The scale of the problem is considerable. A 2020 study by the business confederation CIP (Confederação Empresarial de Portugal) counted roughly 4,300 separate fees across the state, some 2,900 of them in the central administration alone. Finance Minister Joaquim Miranda Sarmento told the audience that many of the underlying tables are simply outdated, fixed years ago without reference to cost — an arrangement that, he argued, generates expense and uncertainty for citizens, companies and the State itself.

Crucially, the commission insists this is reform "without ruptures." It heard 175 entities during its work and did not, in the minister's telling, start from a blank page or with a predetermined answer. The report is being cast as the opening of a debate rather than its conclusion, with a period of reflection and refinement to follow before any legislation is drafted.

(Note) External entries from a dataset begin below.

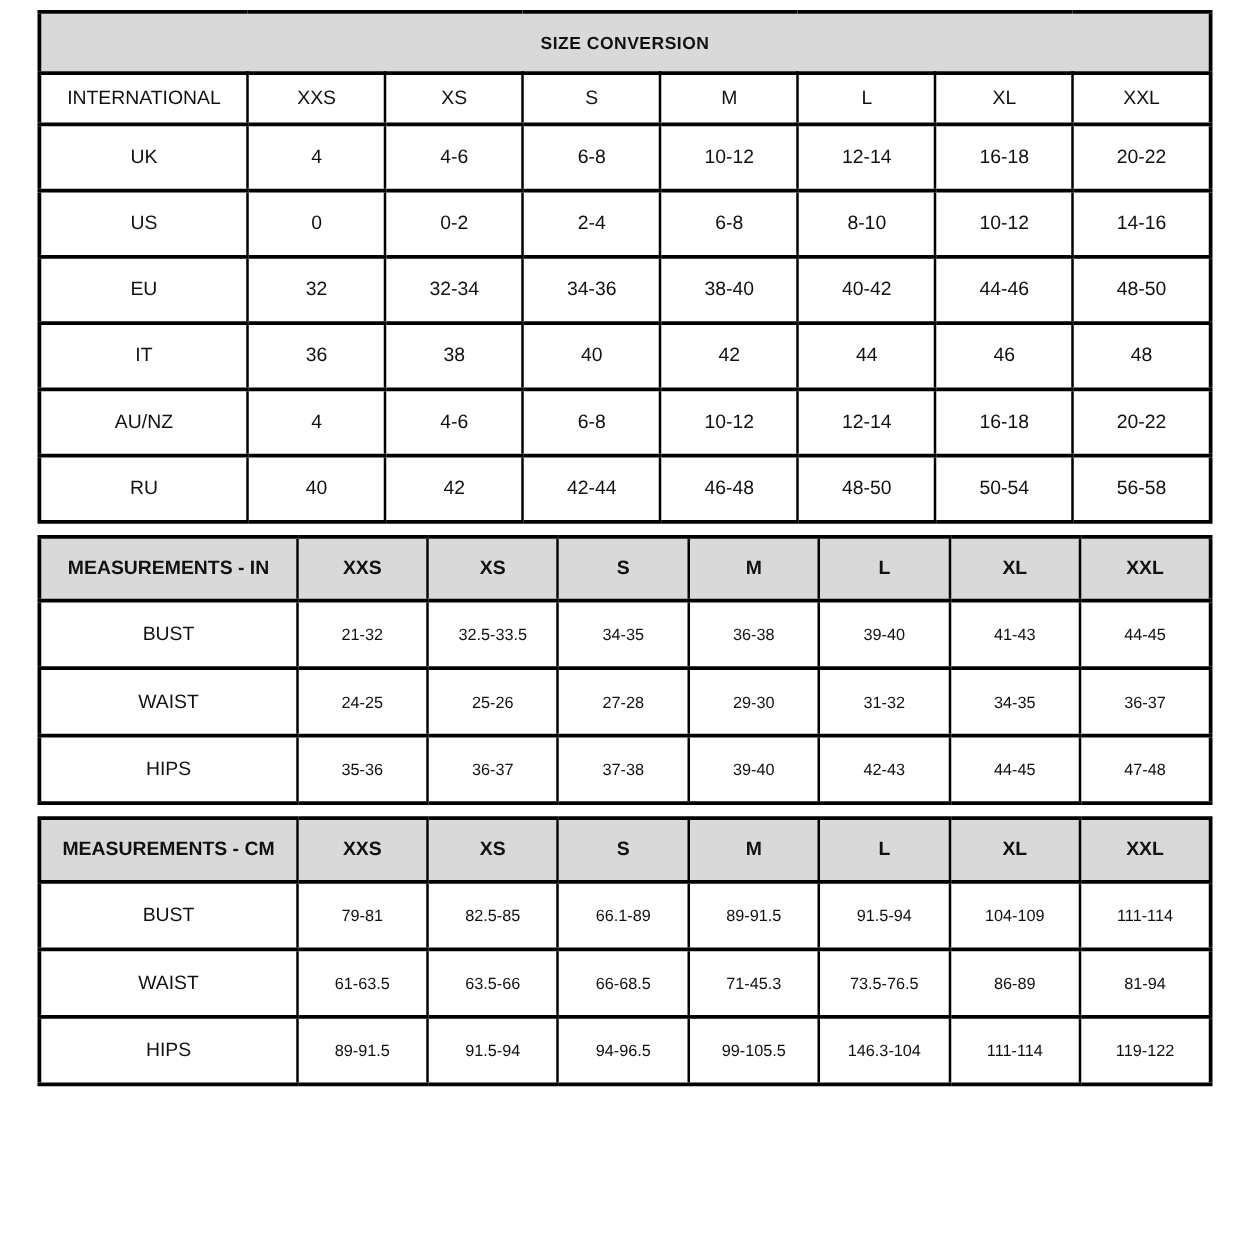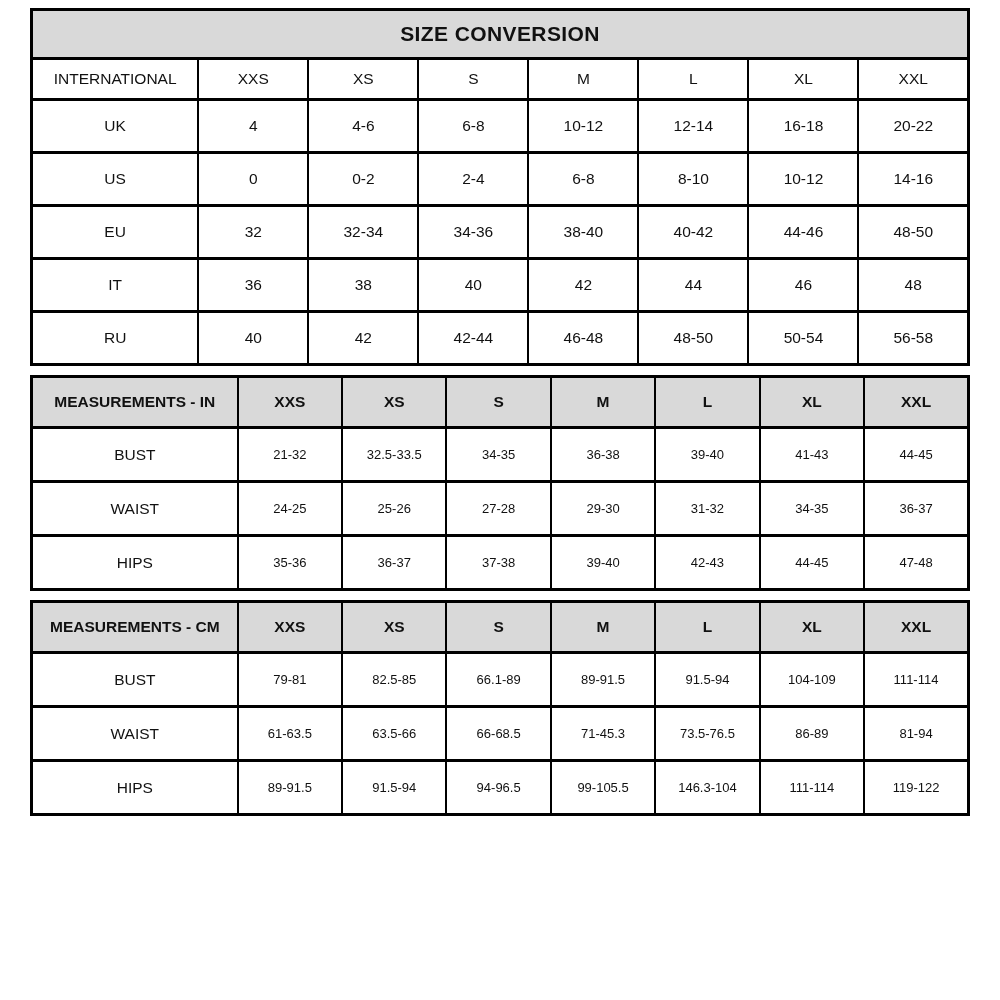"SIZE CONVERSION" table.tbl td.banner { font-size: 21px -> 14px }
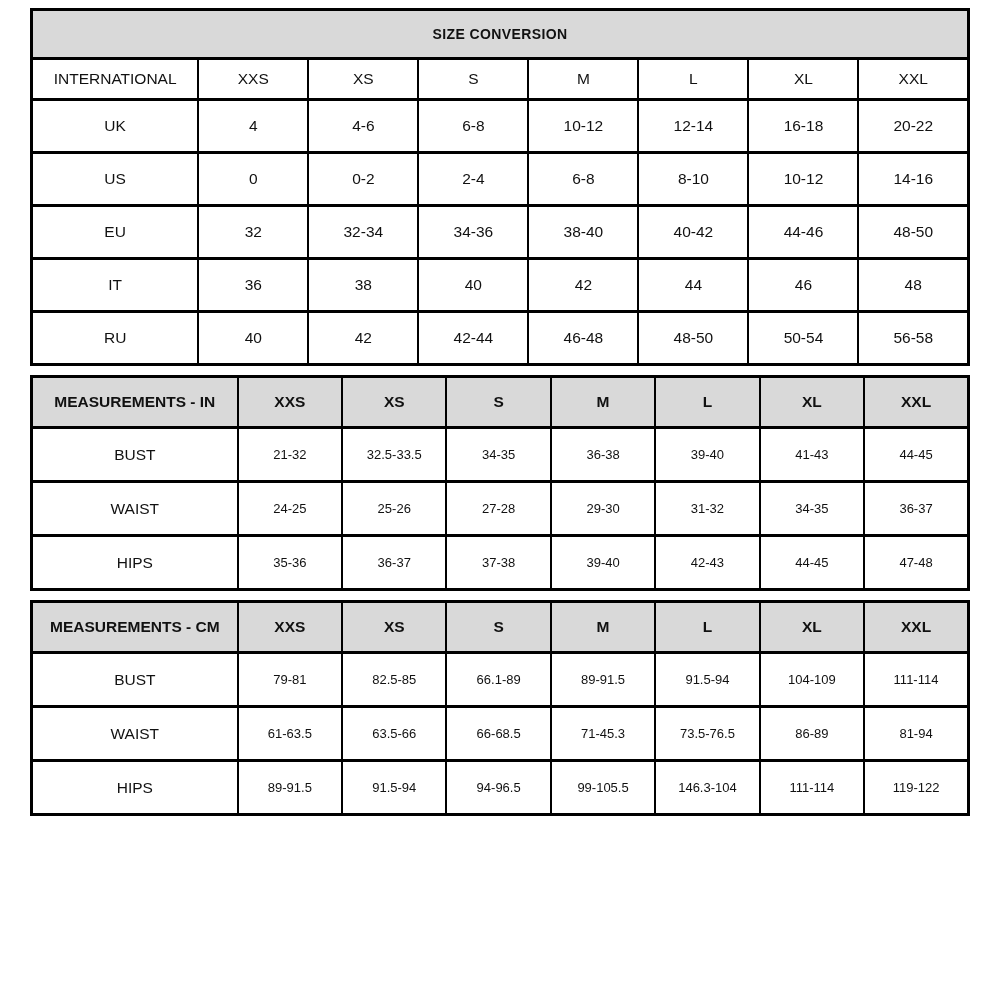"AU/NZ" tr.data { html: none -> <tr> <td>AU/NZ</td> <td>4</td> <td>4-6</td> <td>6-8</td> <td>10-12</td> <td>12-14</td> <td>16-18</td> <td>20-22</td> </tr> }
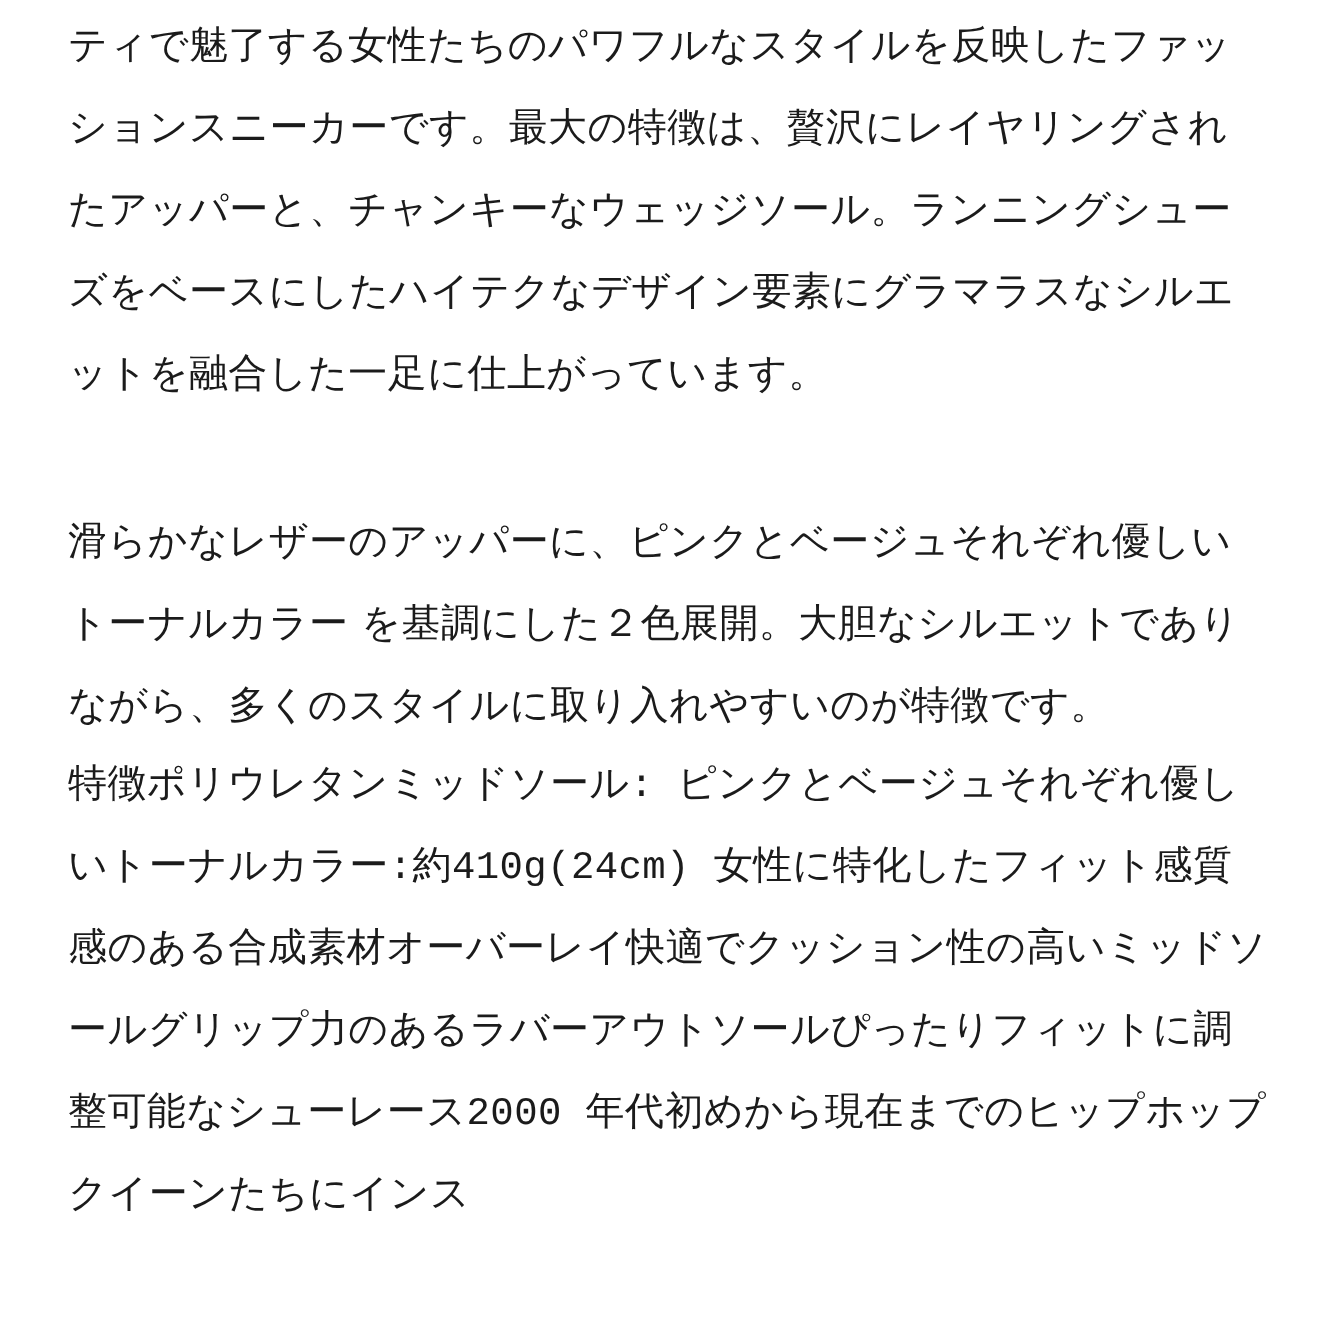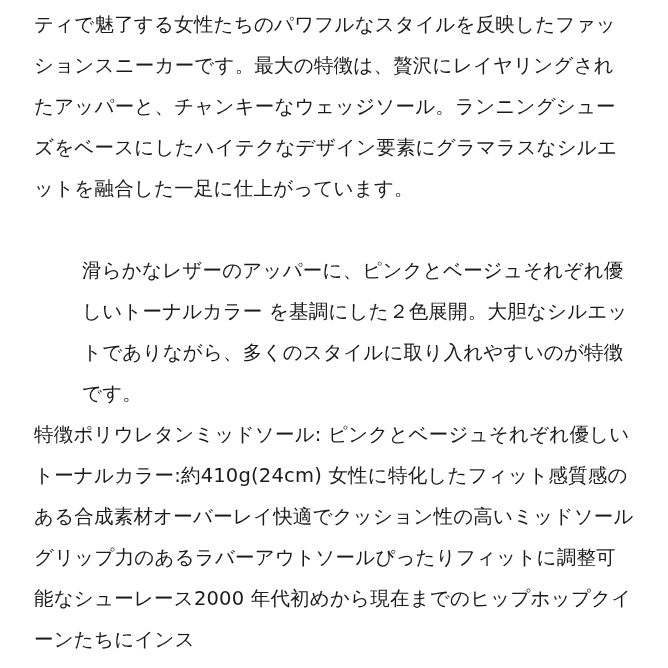"ティで魅了する女性たちのパワフルなスタイルを反映したファッションスニーカーです。" .para.tight { font-family: none -> Liberation Mono, monospace }
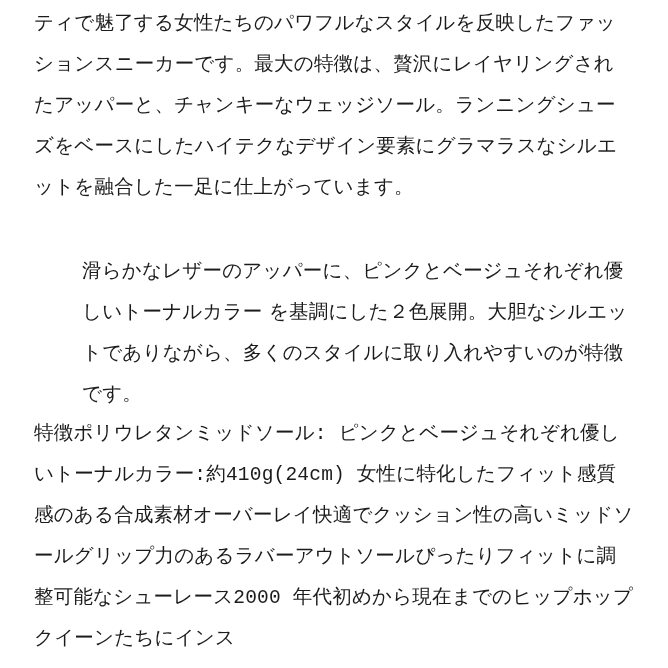"滑らかなレザーのアッパーに、ピンクとベージュそれぞれ優しいトーナルカラー" .para.block-gap { margin-left: 48px -> none }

What it could mean for residents and businesses

  • Fairer, clearer charges. Fees tied to real costs should end situations where an administrative act costs far more — or far less — than the work it involves.
  • Some fees may rise. Charges long frozen below cost could increase once recalculated, even as others fall.
  • Fewer nasty surprises. Transparent criteria would make it easier to understand, and challenge, what the State is charging and why.

For newcomers wrestling with Portugal's famously dense bureaucracy, a rulebook that forces the State to justify each charge could eventually make dealings with public bodies more predictable. But the commission's own caution is telling: with thousands of fees on the books and 175 interested parties already consulted, turning a well-argued report into a working law will be a slow march through the machinery of government — the very machinery the reform is meant to simplify.